Let´s follow the path I did in my first blog about Log File Sync.
We have now installed 12c using standard edition, this since licenses are included in the JDE application. So this analyze is based om Statspack .
Same report time as before, but the load is not identical.
If you read post 1 perhaps you remember that we had 4 sections to check
– LGWR I/O performance
– LGWR IO Peak
– Application commits
– CPU capacity
LGWR I/O performance
The first things we want to analyze is if writing to the log files are slow, we can compare avg wait time for log file sync with log file parallel write.
As you see now avg wait time is 0 ms for both wait events. This is due to the fusion IO disks. So Lgwr I/O performance is not an issue.
LGWR I/O Peek
With an avg wait rime of 0 ms, i do not expect to have a peek > 500ms.
And as I expected no info about peek I/O.
Another interesting information in the lgwr tracefile is
*** 2015-10-25 02:42:27.011 Adaptive scalable LGWR disabling workers kcrfw_slave_adaptive_updatemode: single->scalable redorate=5500711 switch=2499756 *** 2015-10-25 04:47:18.996 Adaptive scalable LGWR enabling workers kcrfw_slave_adaptive_updatemode: scalable->single group0=43068858 all=43068861 delay=26 rw=52
This is related to 12c, we can now have multiple lgwr. You can read Craig Shalahammers blog about it.
When it comes to adaptive log file sync, which menas we switch between POST(WUAT and POLL. It still works the same way in 12c. But I cannot see any evidences that we switched method .
Size of redologs, we have the following info
We have 8 switches per hour, which is higher than the Oraclle recommended 4.
And over time ….
we have a peek between 19 and 22.
Do we suffer from CPU shortage ?
The formula for calculate utilization is U=R/C where R is Requirement (Busy Time ) and C is Capacity (Busy Time + Idle Time). (Note that the timing in Operating System statistics is centi seconds) Our formula will be 168.765/(168.765+5.592.223)=0,0029 ~ 0,2%. So we have plenty of CPU resources available.

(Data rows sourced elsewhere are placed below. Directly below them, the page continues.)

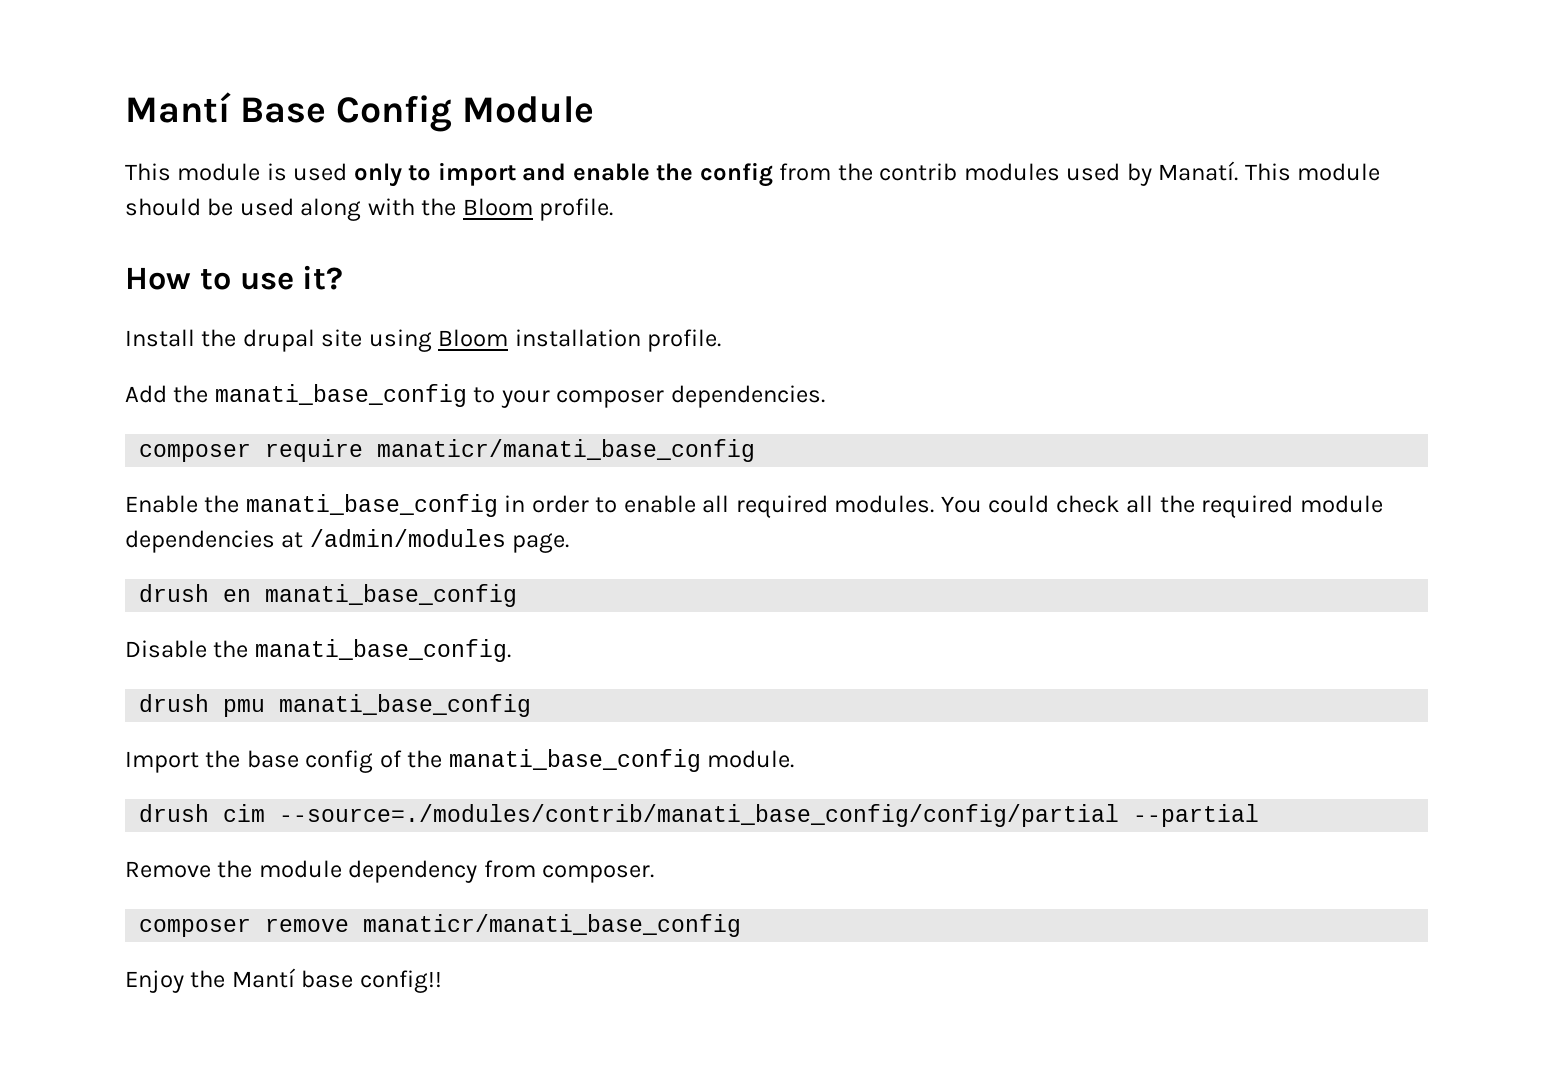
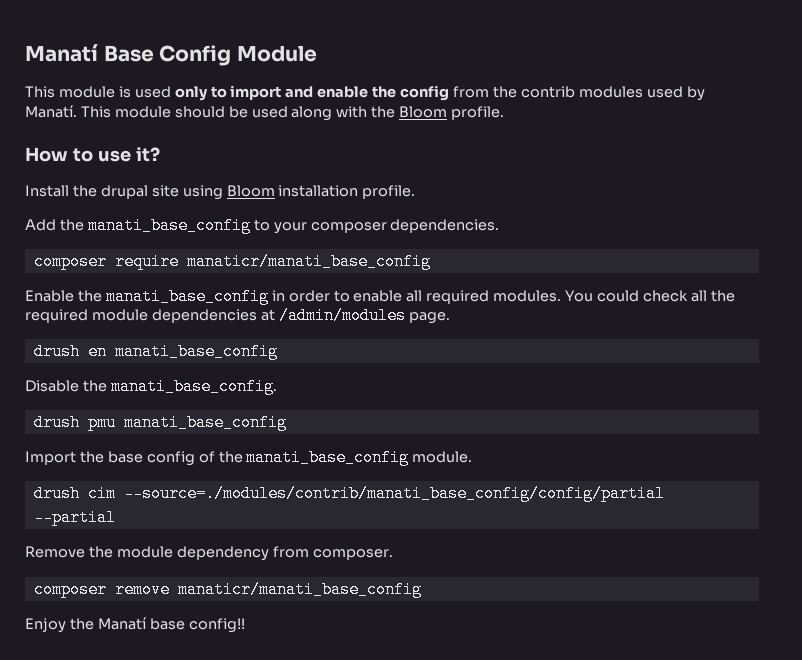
[125,92,231,123] Mantí -> [25,44,98,62] Manatí
[231,968,296,988] Mantí -> [97,617,146,630] Manatí

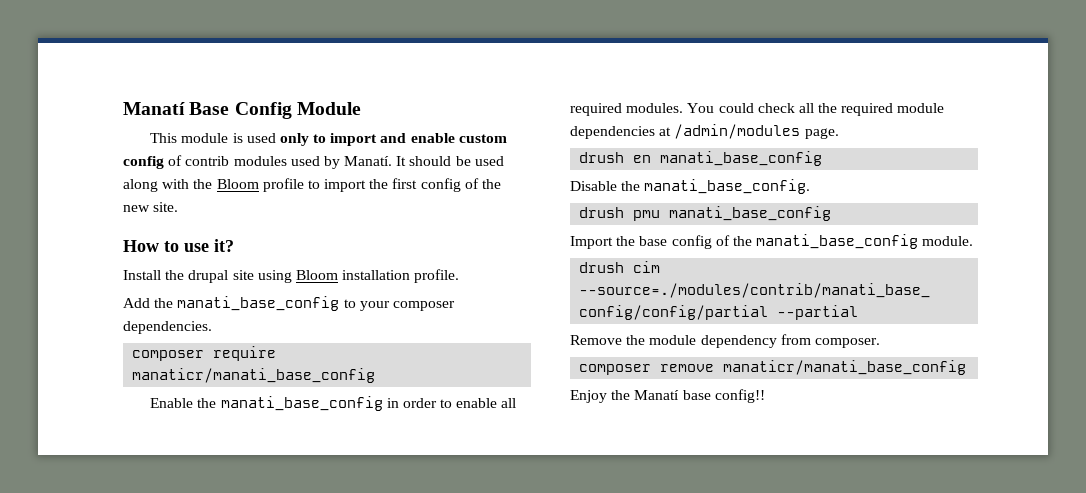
[372,85,517,101] the config from the -> [458,134,507,143] [123,155,183,169] custom config of
[80,106,171,118] This module -> [396,156,407,166] It
[451,106,505,120] profile. -> [262,178,502,192] [123,202,179,212] profile to import the first config of the new site.

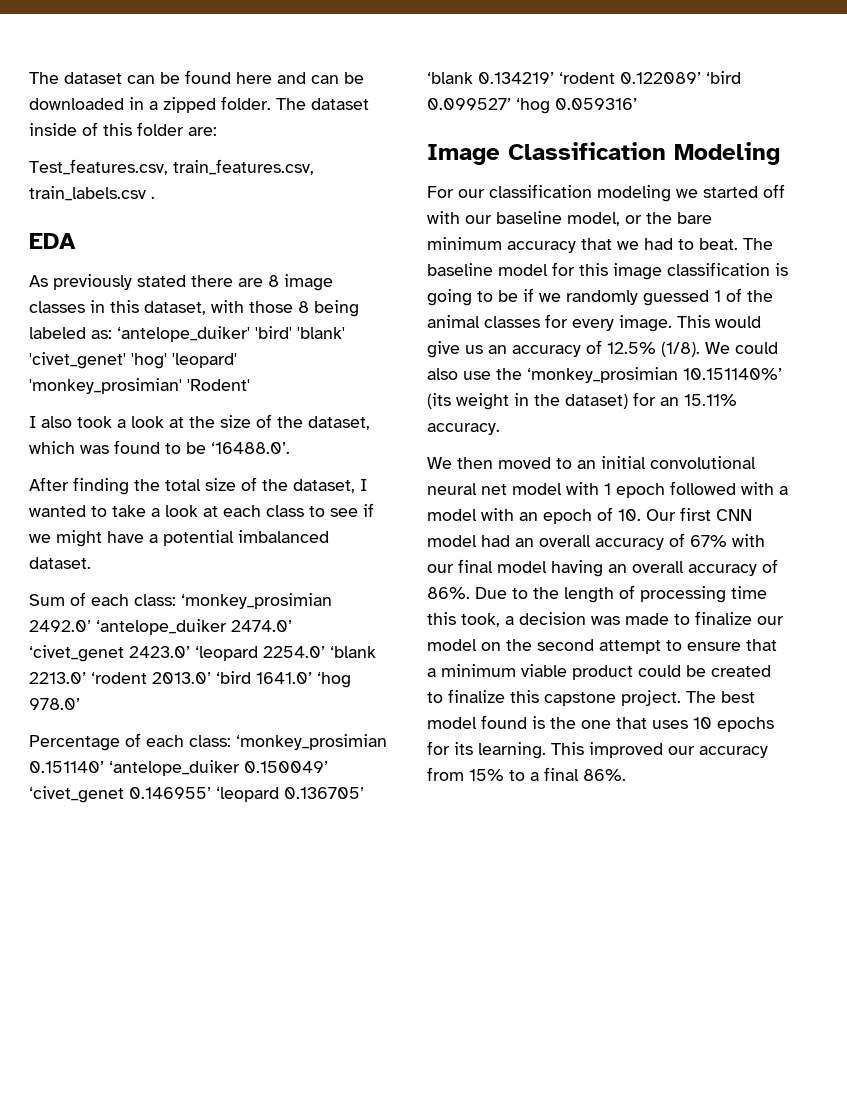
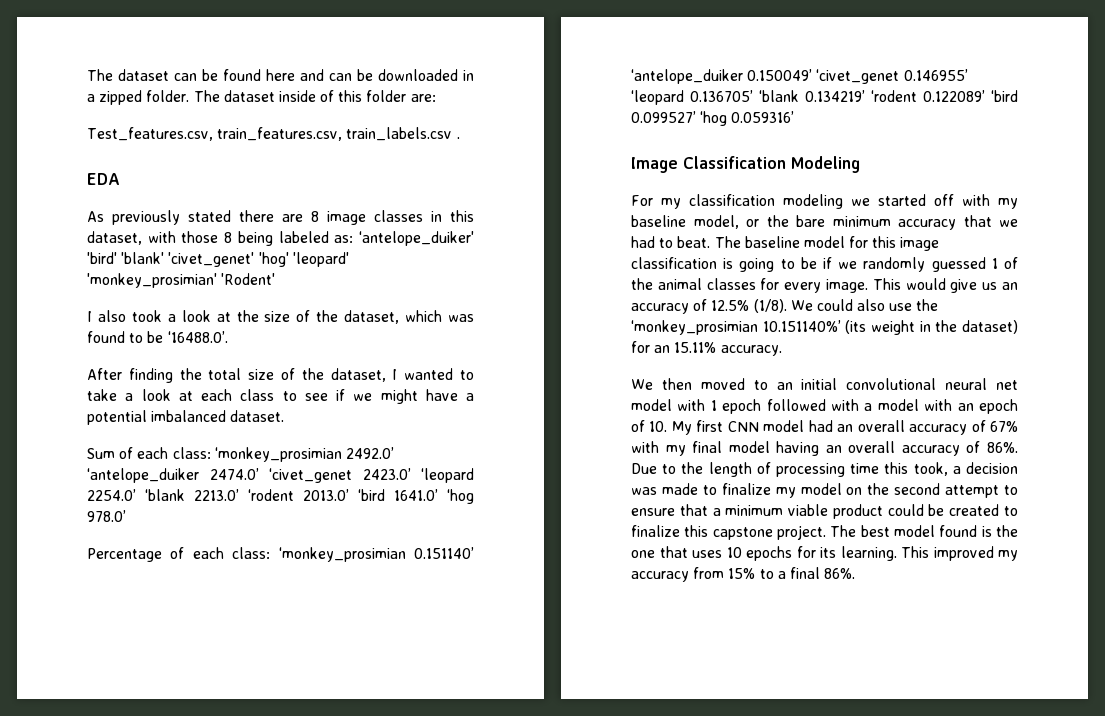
[458,189,485,198] our -> [661,198,681,209] my
[465,215,492,224] our -> [998,198,1018,209] my
[646,509,676,521] Our -> [671,421,692,435] My
[427,564,454,573] our -> [665,445,686,456] my
[757,616,784,625] our -> [775,487,796,498] my
[668,746,695,755] our -> [998,550,1018,561] my

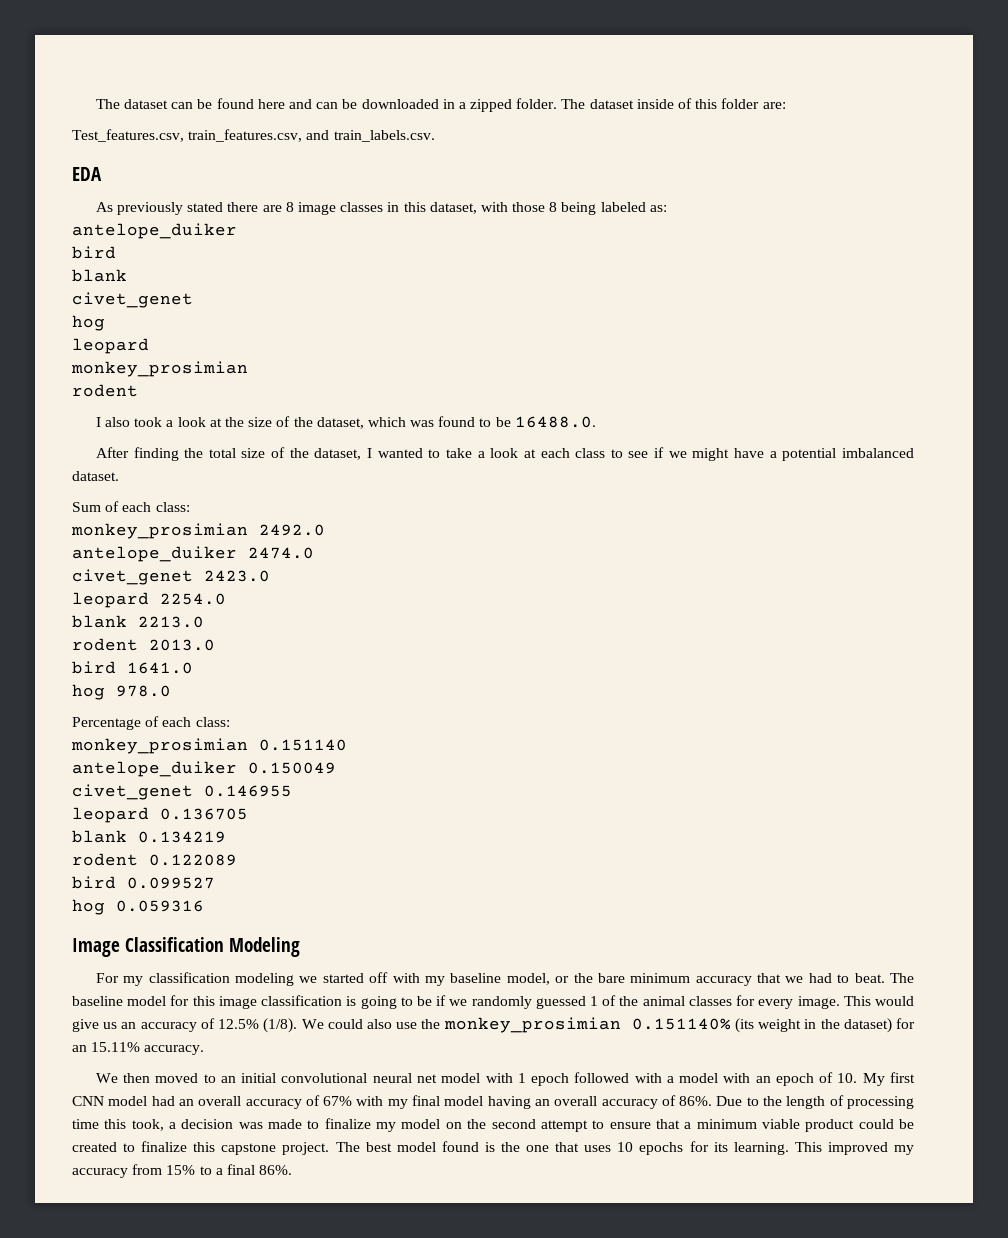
[346,127,460,141] train_labels.csv . -> [306,130,435,142] and train_labels.csv.
[359,231,475,246] [87,252,349,267] [87,273,276,288] ‘antelope_duiker' 'bird' 'blank' 'civet_genet' 'hog' 'leopard' 'monkey_prosimian' 'Rodent' -> [72,223,237,239] [72,246,116,259] [72,269,127,282] [72,292,193,308] [72,315,105,331] [72,338,149,354] [71,361,248,377] [72,384,138,397] // antelope_duiker // bird // blank // civet_genet // hog // leopard // monkey_prosimian // rodent
[167,331,228,343] ‘16488.0’. -> [514,416,596,428] 16488.0.
[214,447,394,462] [87,468,474,483] [87,489,474,504] [87,510,126,522] [87,547,474,562] [631,69,968,84] [631,90,1018,105] [631,111,795,126] ‘monkey_prosimian 2492.0’ ‘antelope_duiker 2474.0’ ‘civet_genet 2423.0’ ‘leopard 2254.0’ ‘blank 2213.0’ ‘rodent 2013.0’ ‘bird 1641.0’ ‘hog 978.0’ // Percentage of each class: ‘monkey_prosimian 0.151140’ ‘antelope_duiker 0.150049’ ‘civet_genet 0.146955’ ‘leopard 0.136705’ ‘blank 0.134219’ ‘rodent 0.122089’ ‘bird 0.099527’ ‘hog 0.059316’ -> [71,523,325,539] [72,546,314,562] [72,569,270,585] [72,592,226,608] [72,615,204,628] [72,638,215,651] [72,661,193,674] [72,684,171,700] [72,716,230,730] [71,738,347,754] [72,761,336,777] [72,784,292,800] [72,807,248,823] [72,830,226,843] [72,853,237,866] [72,876,215,889] [72,899,204,915] // monkey_prosimian 2492.0 // antelope_duiker 2474.0 // civet_genet 2423.0 // leopard 2254.0 // blank 2213.0 // rodent 2013.0 // bird 1641.0 // hog 978.0 // Percentage of each class: // monkey_prosimian 0.151140 // antelope_duiker 0.150049 // civet_genet 0.146955 // leopard 0.136705 // blank 0.134219 // rodent 0.122089 // bird 0.099527 // hog 0.059316
[631,320,841,335] ‘monkey_prosimian 10.151140%’ -> [443,1017,731,1033] monkey_prosimian 0.151140%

If the application commits to often it can cause high waits on log file sync since each commit flushes redo data from the redo buffer to the redo logs. Oracle has a recommendation that user calls per (commits+rollbacks) should not be lower than 30, if it is the application is committing to frequent. In our case we have:
The formula are: user calls/(user commits+user rollbacks) which gives us
11.067.197/(2.041.053+92)=11.067.197/2.041.145= 5.4 avg user calls per commit. This is way below Oracles recommendations.
What does this tells us ? I see it as the new disks made a tremendous improvement from our earlier environment. We reduces Log File sync from 59% to 14%. This is a good indication since our load is not identical. But the fact that the avg wait time for both log file sync and log file parallel write is 0 ms, tells us it had an good impact.
But we still have 14% waits on logfile sync, we know it is not related to the LGWR writing. I think this is related to the commit frequency, even if writing is very fast we have sessions queueing up waiting for other sessions to finish the commit. The only solution to this is to rewrite the application to perform less commits.